In 1910 the women chainmakers of Cradley Heath fought a successful 10 week dispute to establish a minimum wage for their labour. The dispute was led by union organiser and campaigner Mary MacArthur. By the end of the dispute the women chainmakers had managed to increase their earnings from 5 shillings (25p) to 11 shillings (55p). The victory helped to make the possibility of a national minimum wage a reality.
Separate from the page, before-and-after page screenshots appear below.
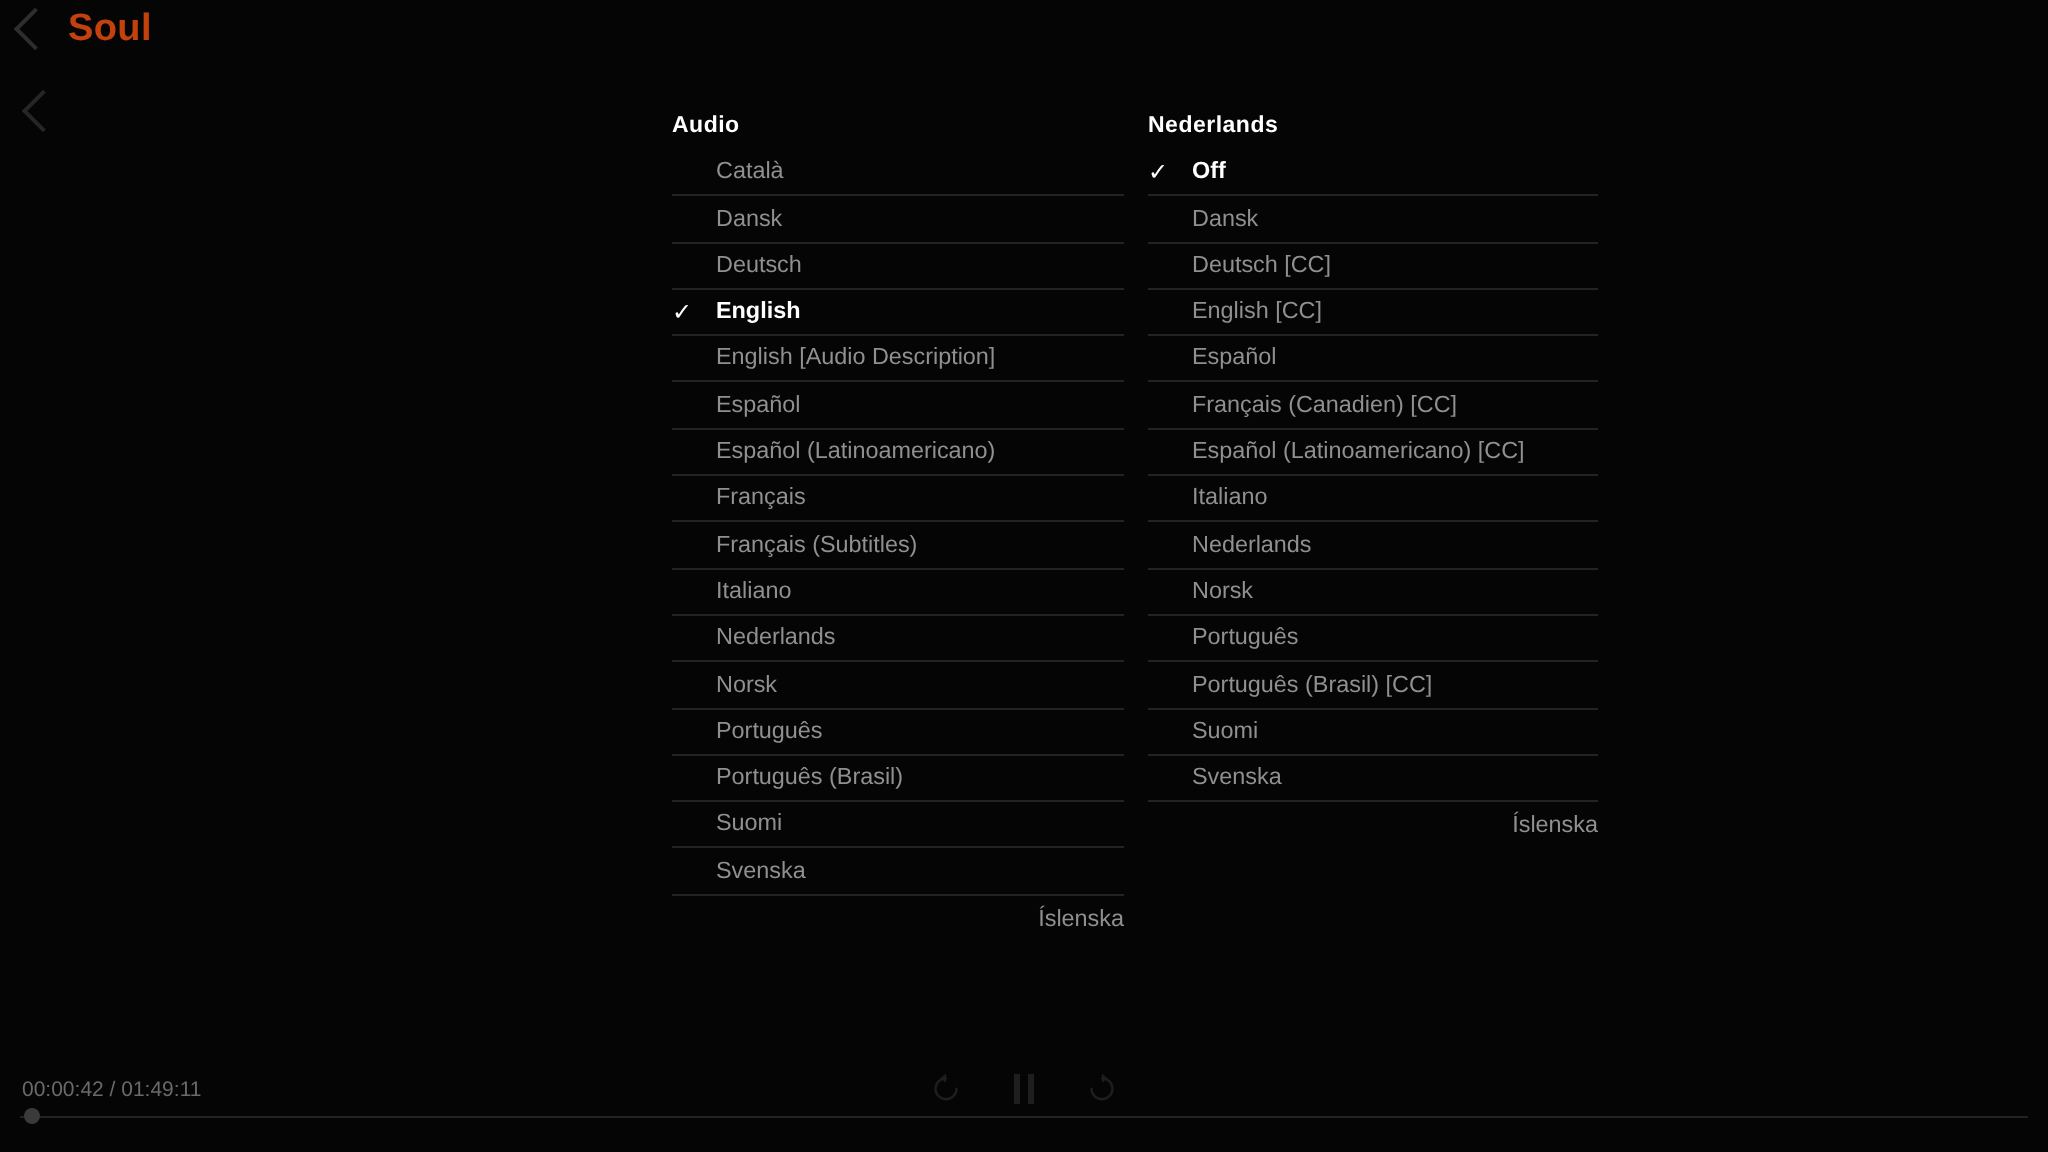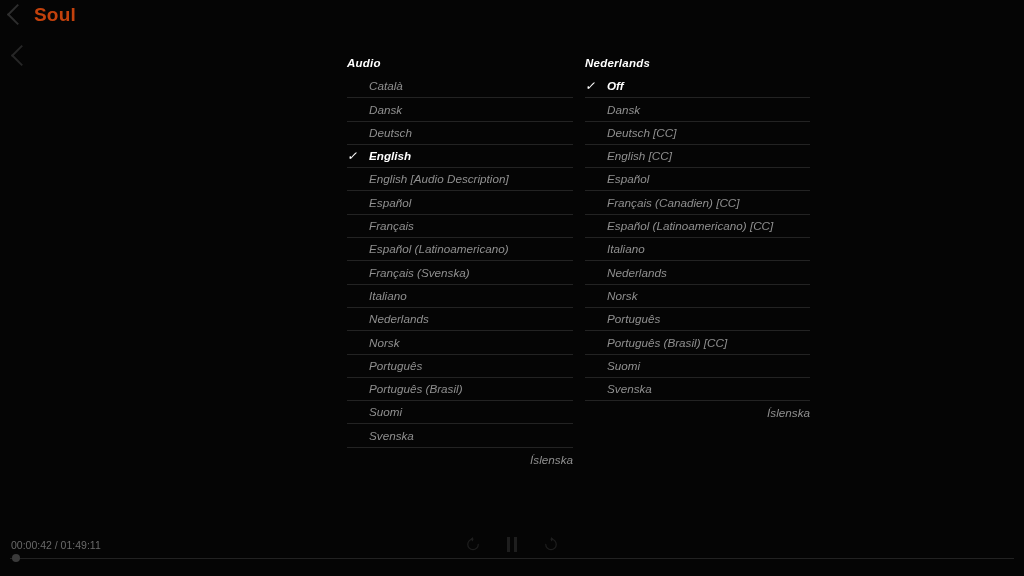--- a/index.html
+++ b/index.html
@@ -54,24 +54,23 @@
     width: 13px;
     height: 13px;
     border-left: 2px solid #262626;
     border-bottom: 2px solid #262626;
     transform: rotate(45deg);
   }
 
   
   #menus {
     position: absolute;
-    left: 12px; top: 0;
+    left: 1px; top: 0;
     width: 824px;
     height: 520px;
-    font-style: italic;
   }
   .column {
     position: absolute;
     top: 56px;
   }
   #audio-column { left: 335px; width: 226px; }
   #subtitles-column { left: 573px; width: 225px; }
 
   .col-header {
     font-size: 11.5px;
@@ -219,29 +218,29 @@
         <div class="option">
           <span class="check"></span>
           <span class="label">English [Audio Description]</span>
         </div>
         <div class="option">
           <span class="check"></span>
           <span class="label">Español</span>
         </div>
         <div class="option">
           <span class="check"></span>
+          <span class="label">Español (Latinoamericano)</span>
+        </div>
+        <div class="option">
+          <span class="check"></span>
           <span class="label">Français</span>
         </div>
         <div class="option">
           <span class="check"></span>
-          <span class="label">Español (Latinoamericano)</span>
-        </div>
-        <div class="option">
-          <span class="check"></span>
-          <span class="label">Français (Svenska)</span>
+          <span class="label">Français (Subtitles)</span>
         </div>
         <div class="option">
           <span class="check"></span>
           <span class="label">Italiano</span>
         </div>
         <div class="option">
           <span class="check"></span>
           <span class="label">Nederlands</span>
         </div>
         <div class="option">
Women chainmakers were a good example of ‘sweated labour’ meaning hours of toil for minimum wages. The women chainmakers’ pamphlet, which gives extensive information about the dispute, quotes the following about the working conditions of chainmakers:
Author Robert Harborough Sherard visited Cradley Heath to collect evidence for one of a series of articles, later published as a book ‘The White Slaves of England’ (1898), on the sweated trades of the land. He was taken by James Smith, secretary of the Chainmakers’ Union, to a place called Anvil Yard. Sherard Wrote:

"Two of the girls working in the shed were suckling babes and could work but slowly. Those who could work at their best being unencumbered could make a hundredweight of chain in two and a half days. Their owner walked serene and grey –haired among them, checking conversation, and being, at times, abusive. She was but one of a numerous class of human leeches fast to a gangrened sore.

Of Anvil Yard, with its open sewers and filth and shame, one would rather not write, nor of the haggard tatterdermalions* who groaned and jumped. In fact I hardly saw them, the name ‘Anvil Yard’ had set me thinking of some lines of Goethe, in which he deplores the condition of the people – ‘zwischen dem Amboss und Hammer’ – between the anvil and the hammer.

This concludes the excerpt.